11.7 Importing Environments from Text Files

To aid in the conversion of environments from the old PDP software to the format used in PDP++ (`.pat' files), and for generally importing training and testing data represented in plain text files, we have provided functions on the Environment that read and write text files. These functions are called ReadText and WriteText.

The format that these functions read and write is very simple, consisting of a sequence of numbers, with an (optional) event name at the beginning or end of the line. Note, you must specify using the fmt parameter whether there will be a name associated with the events or not. Important: the name must be a contiguous string, without any whitespace -- it can however be a number or have any other ASCII characters in it. When reading in a file, ReadText simply reads in numbers sequentially for each pattern in each event, so the layout of the numbers is not critical. If the optional name is to be used, it must appear at the beginning of the line that starts a new event.

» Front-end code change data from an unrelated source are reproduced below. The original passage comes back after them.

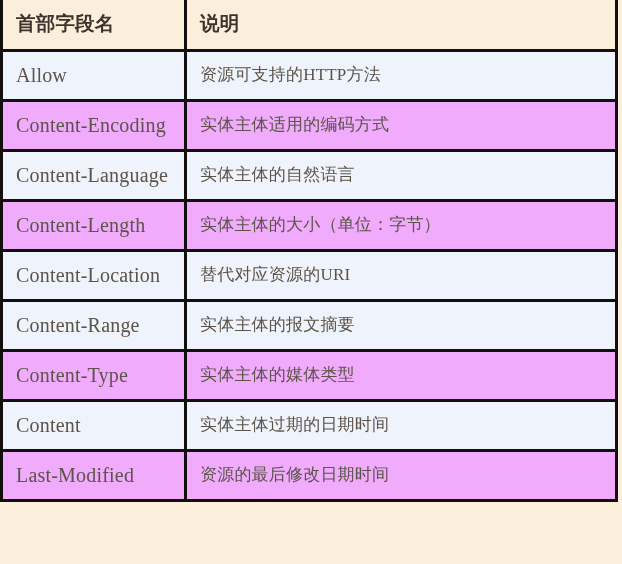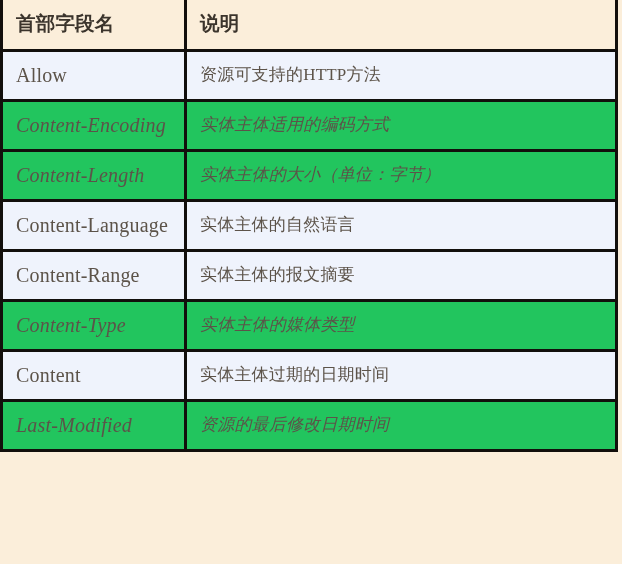--- a/index.html
+++ b/index.html
@@ -75,7 +75,7 @@
   }
 
   tr.row-blue td { background: #eff3fc; }
-  tr.row-cream td { background: #22c55e; font-style: italic; }
+  tr.row-cream td { background: #f0abfc; }
 
   
   tr.body-row:last-child td {

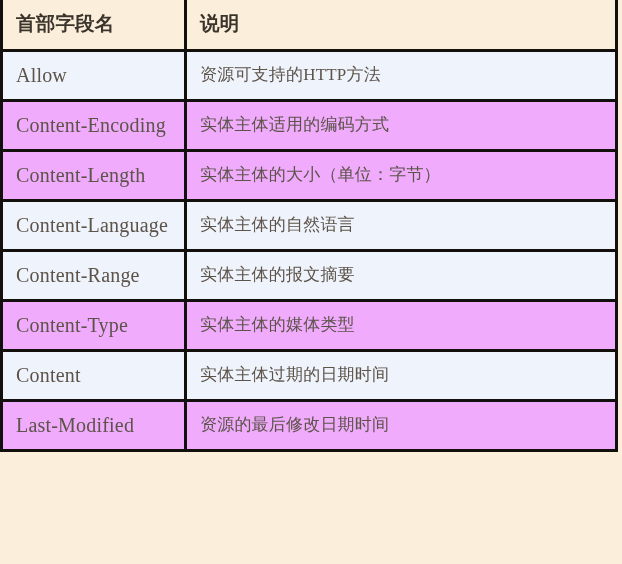--- a/index.html
+++ b/index.html
@@ -122,20 +122,20 @@
           <span class="desc-text">实体主体适用的编码方式</span>
         </td>
       </tr>
+      <tr class="body-row row-blue">
+        <td class="cell-field">
+          <span class="field-text">Content-Language</span>
+        </td>
+        <td class="cell-desc">
+          <span class="desc-text">实体主体的自然语言</span>
+        </td>
+      </tr>
       <tr class="body-row row-cream">
         <td class="cell-field">
           <span class="field-text">Content-Length</span>
         </td>
         <td class="cell-desc">
           <span class="desc-text">实体主体的大小（单位：字节）</span>
-        </td>
-      </tr>
-      <tr class="body-row row-blue">
-        <td class="cell-field">
-          <span class="field-text">Content-Language</span>
-        </td>
-        <td class="cell-desc">
-          <span class="desc-text">实体主体的自然语言</span>
         </td>
       </tr>
       <tr class="body-row row-blue">

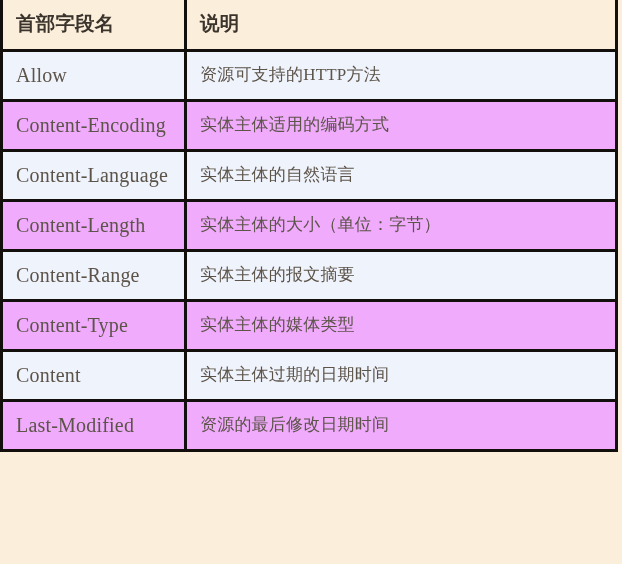--- a/index.html
+++ b/index.html
@@ -140,6 +140,14 @@
       </tr>
       <tr class="body-row row-blue">
         <td class="cell-field">
+          <span class="field-text">Content-Location</span>
+        </td>
+        <td class="cell-desc">
+          <span class="desc-text">替代对应资源的URI</span>
+        </td>
+      </tr>
+      <tr class="body-row row-blue">
+        <td class="cell-field">
           <span class="field-text">Content-Range</span>
         </td>
         <td class="cell-desc">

For example, in the old PDP software, the "xor.pat" file for the XOR example looks like this:

p00 0 0 0
p01 0 1 1
p10 1 0 1
p11 1 1 0

It is critical that the EventSpec and its constitutent PatternSpecs (see section 11.2 Events, Patterns and their Specs) are configured in advance for the correct number of values in the pattern file. The event spec for the above example would contain two PatternSpecs. The PatternSpecs would look like:

PatternSpec[0] {
   type = INPUT;
   to_layer = FIRST;
   n_vals = 2;
};

PatternSpec[0] {
   type = TARGET;
   to_layer = LAST;
   n_vals = 1;
};

So that the first two values (n_vals = 2) will be read into the first (input) pattern, and the third value (n_vals = 1) will be read into the last (output) pattern.

The ReadText function also allows comments in the .pat files, as it skips over lines beginning with # or //. Further, ReadText allows input to be split on different lines, since it will read numbers until it gets the right number for each pattern.

There is a special comment you can use to control the creation and organization of subgroups of events. To start a new subgroup, put the comment # startgroup before the pattern lines for the events in your subgroup (note that the # endgroup comments from earlier versions are no longer neccessary, as they are redundant with the startgroup comments -- they will be ignored). For example, if you wanted 2 groups of 3 events you might have a file that looked like this:

# startgroup
p01 0 0 0
p02 0 1 1
p03 0 1 0
# startgroup
p11 1 0 1
p12 1 1 0
p13 1 1 1

WriteText simply produces a file in the above format for all of the events in the environment on which it is called. This can be useful for exporting to other programs, or for converting patterns into a different type of environment, one which cannot be used with the CopyTo or CopyFrom commands. For example if events were created originally in a TimeEnv environment, but you now want to use them in a FreqEnv frequency environment, then you can use WriteText to save the events to a file, and then use ReadText to read them into a FreqEnv which will enable a frequency to be attached to them.

For Environments that are more complicated than a simple list of events, it is possible to use CSS to import text files of these events. Example code for reading events structured into subgroups is included in the distribution as `css/include/read_event_gps.css', and can be used as a starting point for reading various kinds of different formats. The key function which makes writing these kinds of functions in CSS easy is ReadLine, which reads one line of data from a file and puts it into an array of strings, which can then be manipulated, converted into numbers, etc. This is much like the `awk' utility.

The read_event_gps.css example assumes that it will be read into a Script object in a project, with three s_args values that control the parameters of the expected format. Note that these parameters could instead be put in the top of the data file, and read in from there at the start.